Всякому лестно, конечно, попасть в «умные и чистые сердцем». Но, по совести, вижу, что мне приходится зачислить себя не в «живые читалы», а в «полудурье». Роман Артема Веселого далеко не ничтожен и по-своему даже интересен, но в память он не врезается ничем. Автор, вероятно, много работал, вжился, так сказать, в склад эпохи и быт той дикой казацкой среды, которую изображает; он с большим искусством и редким словесным чутьем передает речь своих безымянных героев, но в его причудливом, пестром создании нет людей.
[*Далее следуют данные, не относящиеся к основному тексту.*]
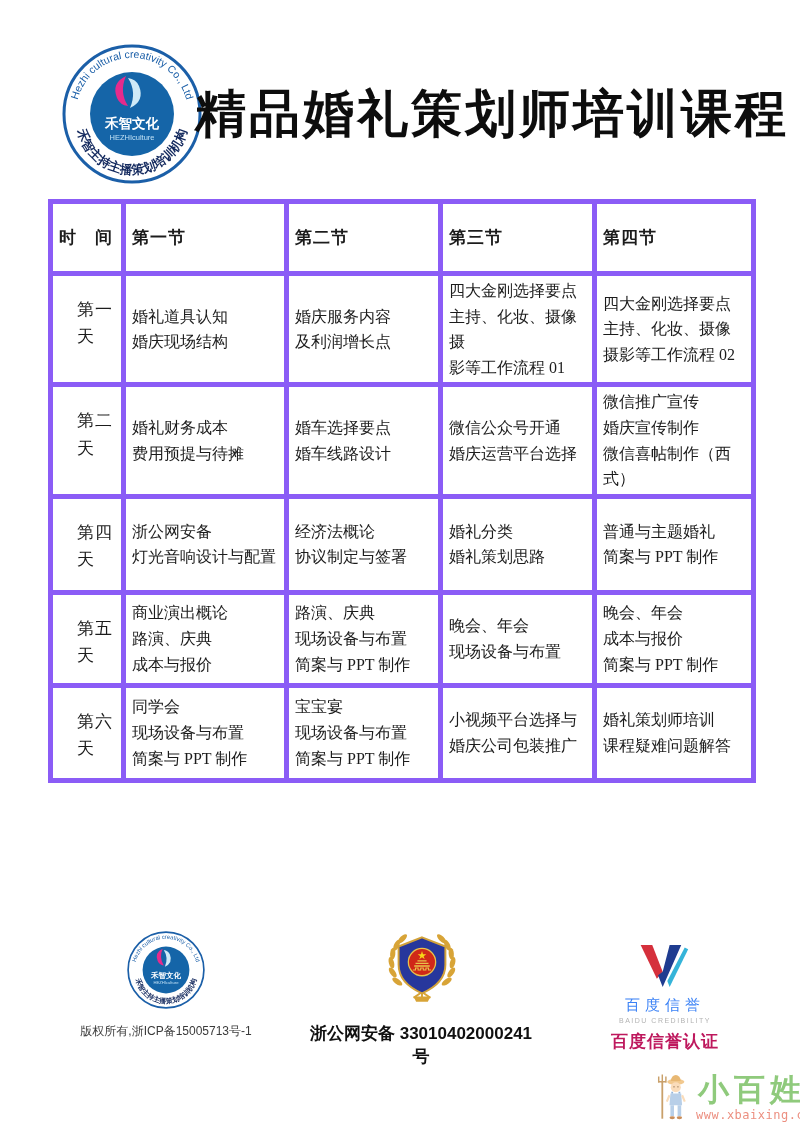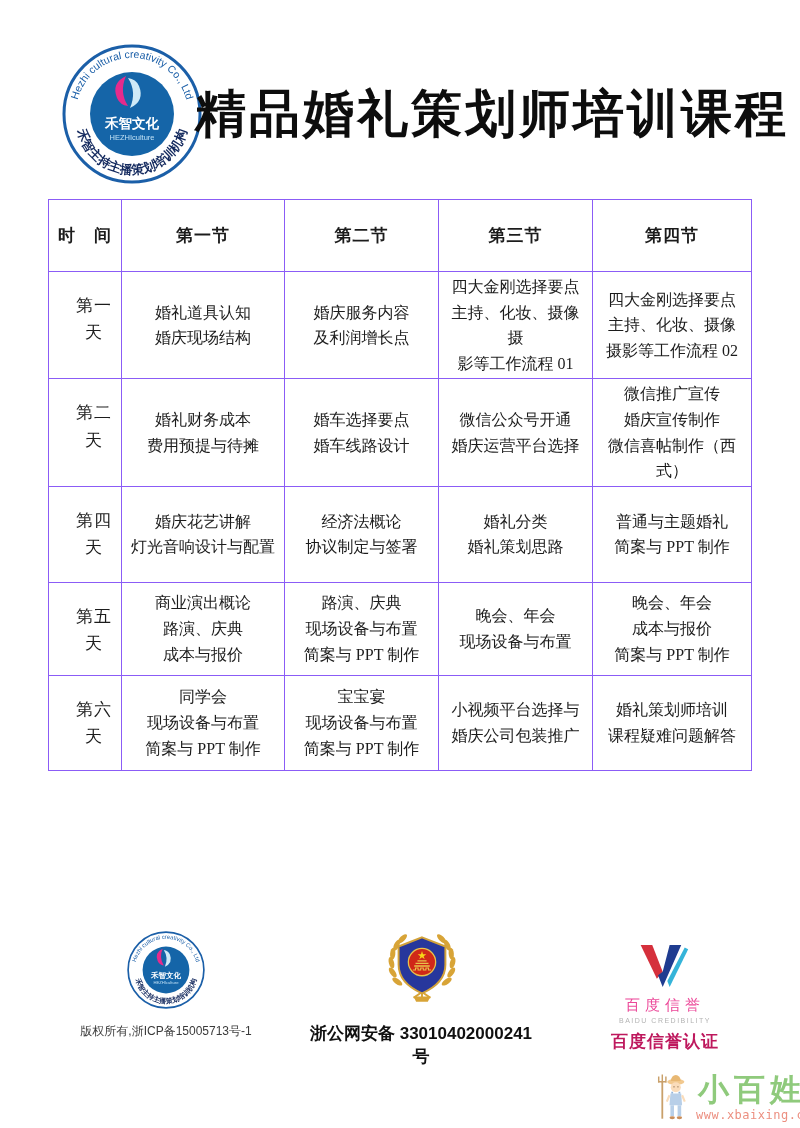--- a/index.html
+++ b/index.html
@@ -17,7 +17,7 @@
   table.schedule{position:absolute;left:48px;top:199px;width:703px;
       border-collapse:collapse;table-layout:fixed;
       font-family:"Liberation Serif","DejaVu Serif",serif;color:#1c1c1c;}
-  .schedule th,.schedule td{border:1px solid #8b5cf6;text-align:center;
+  .schedule th,.schedule td{border:5px solid #8b5cf6;text-align:left;
       vertical-align:middle;white-space:pre-line;padding:2px 6px;}
   .schedule thead tr{height:72px;}
   .schedule th{font-size:17px;font-weight:600;letter-spacing:1px;}

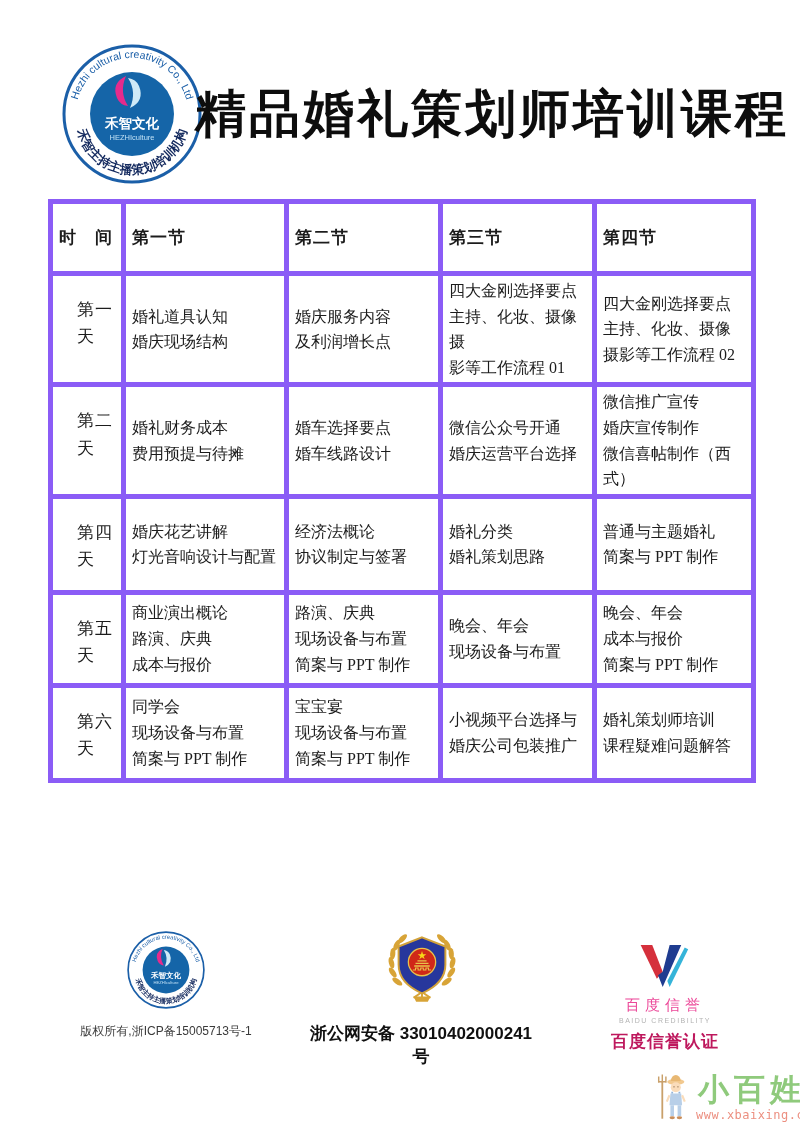--- a/index.html
+++ b/index.html
@@ -167,7 +167,7 @@
         </tr>
         <tr>
           <td class="day">第四天</td>
-          <td>婚庆花艺讲解
+          <td>浙公网安备
 灯光音响设计与配置</td>
           <td>经济法概论
 协议制定与签署</td>

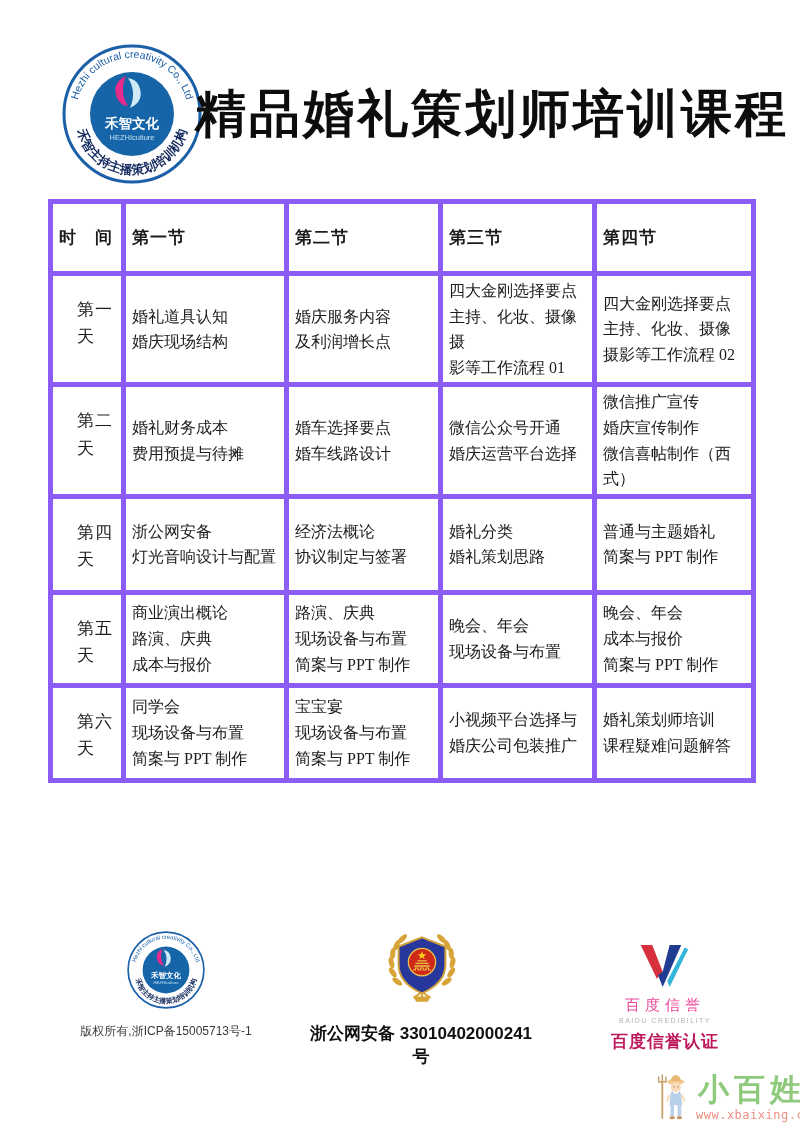--- a/index.html
+++ b/index.html
@@ -39,7 +39,7 @@
       font-size:17px;font-weight:bold;color:#101010;}
   .baidu-block{position:absolute;left:600px;top:940px;width:130px;text-align:center;}
   .baidu-v{width:58px;height:52px;display:block;margin:0 auto;}
-  .baidu-name{font-size:15px;color:#ec4899;letter-spacing:5px;margin-top:4px;}
+  .baidu-name{font-size:15px;color:#3b82f6;letter-spacing:5px;margin-top:4px;}
   .baidu-sub{font-size:7px;color:#b3b3b3;letter-spacing:1.5px;margin-top:2px;}
   .baidu-cert{font-size:17px;font-weight:bold;color:#be185d;margin-top:6px;letter-spacing:1px;}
Это какой-то ковер, а не картина. Ковер, правда, настоящий, самотканый, не фабричный, но все же дающий лишь сплетение разноцветных нитей, игру тонов и красок, а не что-либо большее. Пока Ермак с казаками плывет, и запечатлеть надо лишь это движение безличных отрядов на восток, Артем Веселый еще в своей области и достигает большой яркости. Но вот — прием у царя Ивана в Москве: отдельные люди, сложный, резко индивидуальный характер в центре картины… Беспомощность автора обнаруживается сразу.
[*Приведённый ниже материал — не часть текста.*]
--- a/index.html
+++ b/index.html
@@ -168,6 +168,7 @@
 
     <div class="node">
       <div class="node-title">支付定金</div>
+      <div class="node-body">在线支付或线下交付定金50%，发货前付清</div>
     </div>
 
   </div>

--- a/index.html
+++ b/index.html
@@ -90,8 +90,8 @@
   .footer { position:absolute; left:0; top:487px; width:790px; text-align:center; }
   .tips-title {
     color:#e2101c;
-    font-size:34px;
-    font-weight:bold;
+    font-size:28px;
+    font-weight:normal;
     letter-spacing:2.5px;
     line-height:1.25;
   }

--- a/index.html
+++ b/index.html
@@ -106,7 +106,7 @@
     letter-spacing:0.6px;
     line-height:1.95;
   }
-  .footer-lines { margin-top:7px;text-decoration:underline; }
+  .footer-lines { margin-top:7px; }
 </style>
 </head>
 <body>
Если от романа и остается впечатление, то довольно смутное. Уловлен дух вольницы, слышен в ходе повествования какой-то азиатский, унылый и широкий напев. Но истории в нем нет. Советская критика усмотрела у Артема Веселого «вскрытие классовой сущности сибирского похода». Это тяжелый случай марксистской галлюцинации.
Если бы мы ровно ничего не знали о положении советской литературы и настроении писателей, то по одной небольшой повести Сергеева-Ценского «Львы и солнце» можно было бы догадаться, что в России на этот счет крайне неблагополучно.
Сергеев-Ценский беллетрист немолодой, не очень склонный к юмору, часто даже впадавший в показное «серьезничание». Дай ему волю, он, вероятно, отражал и «отображал» бы революцию, пятилетку и строительство в обширных романах, которые, может быть, и страдали бы явным загибом или анархическим уклоном, но были бы солидно скроены, ловко написаны и читателю, наверно, пришлись бы по вкусу.
Однако Сергееву-Ценскому воли не дают. Он не в милости у начальства, он растерян. Иначе трудно объяснить, почему Ценский сочинил и напечатал повесть, которую человек в здравом уме и твердой памяти едва ли согласился бы признать своей. Повесть написана будто от отчаяния. В своем роде это ценный документ, психологически ценный: если «от хорошей жизни не полетишь», по Горбунову, то и такой бред от хорошей жизни не придет в голову.